#### EXERCISE BRIEF
The answer is the line that contains "- HairNet의 딥러닝 네트워크 추론을 위한 데이터 전처리 모듈 2" followed by every later line of the entries below, each repeated exactly, and nothing else.

*** DATASET EXCERPTS ***

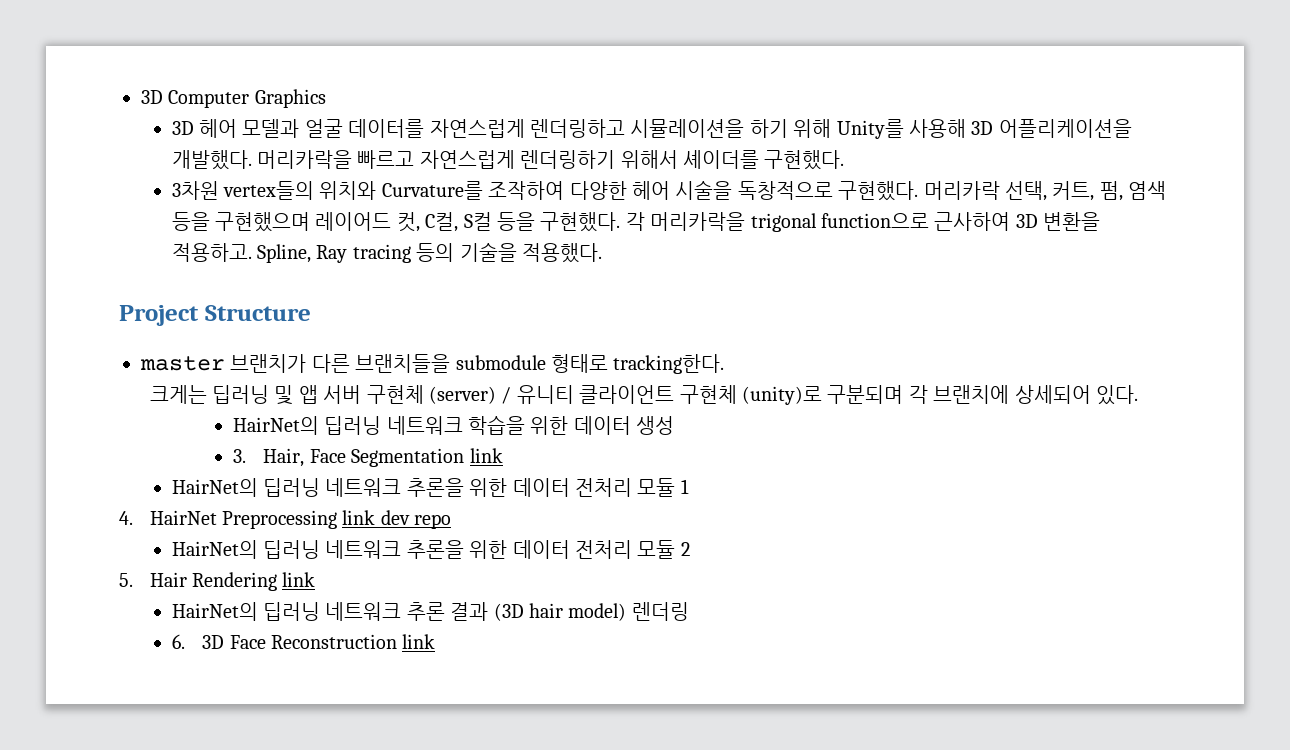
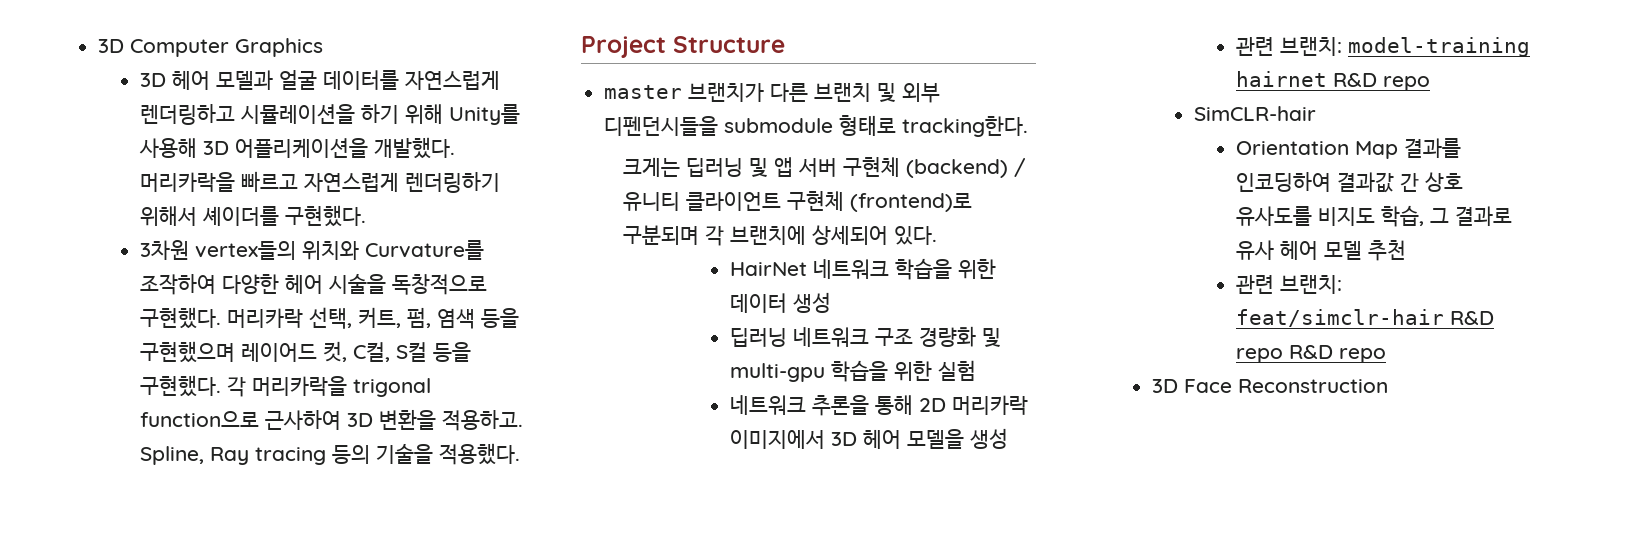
- master 브랜치가 다른 브랜치들을 submodule 형태로 tracking한다.
+ master 브랜치가 다른 브랜치 및 외부 디펜던시들을 submodule 형태로 tracking한다.
- 크게는 딥러닝 및 앱 서버 구현체 (server) / 유니티 클라이언트 구현체 (unity)로 구분되며 각 브랜치에 상세되어 있다.
+ 크게는 딥러닝 및 앱 서버 구현체 (backend) / 유니티 클라이언트 구현체 (frontend)로 구분되며 각 브랜치에 상세되어 있다.
- HairNet의 딥러닝 네트워크 학습을 위한 데이터 생성
+ HairNet 네트워크 학습을 위한 데이터 생성
- 3. Hair, Face Segmentation link
- HairNet의 딥러닝 네트워크 추론을 위한 데이터 전처리 모듈 1
- 4. HairNet Preprocessing link dev repo
- HairNet의 딥러닝 네트워크 추론을 위한 데이터 전처리 모듈 2
- 5. Hair Rendering link
- HairNet의 딥러닝 네트워크 추론 결과 (3D hair model) 렌더링
- 6. 3D Face Reconstruction link
+ 딥러닝 네트워크 구조 경량화 및 multi-gpu 학습을 위한 실험
+ 네트워크 추론을 통해 2D 머리카락 이미지에서 3D 헤어 모델을 생성
+ 관련 브랜치: model-training hairnet R&D repo
+ SimCLR-hair
+ Orientation Map 결과를 인코딩하여 결과값 간 상호 유사도를 비지도 학습, 그 결과로 유사 헤어 모델 추천
+ 관련 브랜치: feat/simclr-hair R&D repo R&D repo
+ 3D Face Reconstruction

***

#### YOUR SOLUTION
- HairNet의 딥러닝 네트워크 추론을 위한 데이터 전처리 모듈 2
- 5. Hair Rendering link
- HairNet의 딥러닝 네트워크 추론 결과 (3D hair model) 렌더링
- 6. 3D Face Reconstruction link
+ 딥러닝 네트워크 구조 경량화 및 multi-gpu 학습을 위한 실험
+ 네트워크 추론을 통해 2D 머리카락 이미지에서 3D 헤어 모델을 생성
+ 관련 브랜치: model-training hairnet R&D repo
+ SimCLR-hair
+ Orientation Map 결과를 인코딩하여 결과값 간 상호 유사도를 비지도 학습, 그 결과로 유사 헤어 모델 추천
+ 관련 브랜치: feat/simclr-hair R&D repo R&D repo
+ 3D Face Reconstruction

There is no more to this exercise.